If I was in the opposite situation, and everyone I worked with already inlined code all the time, then probably most of the bugs I'd see would be related to people reusing variables, abusing hoisting by making spaghetti references to variables that are defined later in the function, etc... and in that case I could definitely see myself agreeing with you.

I have on occasion wanted the ability to define an anonymous function that didn't inherit variables from the scope that it was defined in. So I'll give you that - I would love for the ability to make an anonymous function that only has access to variables that are explicitly passed in. If I could isolate variables going into a closure as easily as I can isolate variables going out, I suspect a lot of the problems you're talking about would be easy to solve.

mlthoughts2018 · on Sept 29, 2018

That is a good point that whichever approach displays the most bugs in a given team is likely to just be whatever is the most common approach for that team, by simple base rates.

I’m not sure how we could objectively decide if either of these two approaches is definitively better, but in the specific, restricted case of a framework like Scalding, I’d strongly wager that avoiding in-lining ends up better in the long run. Those cases also have little connection to the weak module design issue you brought up, since it’s usually a module with de facto map reduce boiler plate and then just a few isolated places with any actual implementation, and when those parts are expressed as huge in-lined anonymous functions inside Scalding data type wrappers, I know right away it’s a bad code smell.

danShumway · on Sept 29, 2018

> I’m not sure how we could objectively decide if either of these two approaches is definitively better

The correct approach might just be the opposite of whatever you and your team's predilection is. In your case, you're saying that the teams you work with are using inline functions instead of following a restricted framework, in part because they're using languages that encourage them to just slap a bunch of nested code in instead of writing out the extra boilerplate.
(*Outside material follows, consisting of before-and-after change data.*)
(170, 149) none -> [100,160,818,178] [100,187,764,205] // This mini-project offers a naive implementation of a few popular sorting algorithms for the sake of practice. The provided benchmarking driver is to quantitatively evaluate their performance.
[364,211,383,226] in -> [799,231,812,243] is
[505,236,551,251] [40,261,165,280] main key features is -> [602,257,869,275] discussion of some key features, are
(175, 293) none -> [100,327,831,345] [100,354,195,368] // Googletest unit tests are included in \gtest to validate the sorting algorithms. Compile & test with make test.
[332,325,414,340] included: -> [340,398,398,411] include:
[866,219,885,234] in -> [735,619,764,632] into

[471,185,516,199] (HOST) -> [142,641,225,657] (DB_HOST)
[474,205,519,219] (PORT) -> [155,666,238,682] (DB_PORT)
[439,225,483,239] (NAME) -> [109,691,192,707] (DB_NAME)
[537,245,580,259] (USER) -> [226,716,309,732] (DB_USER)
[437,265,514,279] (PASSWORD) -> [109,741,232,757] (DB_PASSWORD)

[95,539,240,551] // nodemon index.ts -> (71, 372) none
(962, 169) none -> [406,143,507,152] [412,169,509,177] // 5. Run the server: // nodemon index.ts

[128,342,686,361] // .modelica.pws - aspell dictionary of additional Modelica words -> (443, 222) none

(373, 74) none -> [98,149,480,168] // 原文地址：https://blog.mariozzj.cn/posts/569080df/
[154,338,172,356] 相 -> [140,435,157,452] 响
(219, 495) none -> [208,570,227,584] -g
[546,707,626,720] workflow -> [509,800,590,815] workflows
Well, they probably already know to be careful about module design -- so if you encourage them to inline less code, odds are pretty good you won't suddenly wake up in the morning with a codebase with a hundred classes and a bunch of obscure private/public methods named `setupEntityExtractorForCollisionPart3`.

On the other hand, if your team is coming from a Java background and half of them are starting from the position that lambdas are just witchcraft, then it's probably not a bad idea to get them over that fear.

In a setting where everyone is inlining most of their code, probably the tests that are coming out are all integration tests, so... yeah, bias towards creating units so you can unit test. In the opposite situation, I'm actually just trying to get people to stop testing private methods and leaking implementation details into their tests. So I would love if people were testing with a little less granularity.

I know that my initial reaction to you listing off the problems you've run into with people building anonymous functions that couldn't be refactored was just, "yeah, but why the heck would anyone make that mistake? How hard is it to organize the variables in one function?" So I assume that other people might listen to my complaints about improper code reuse and think, "yeah, but why the heck would anyone ever just reuse a method in a class without checking the documentation first?" So my takeaway from that is, "different people struggle with different things."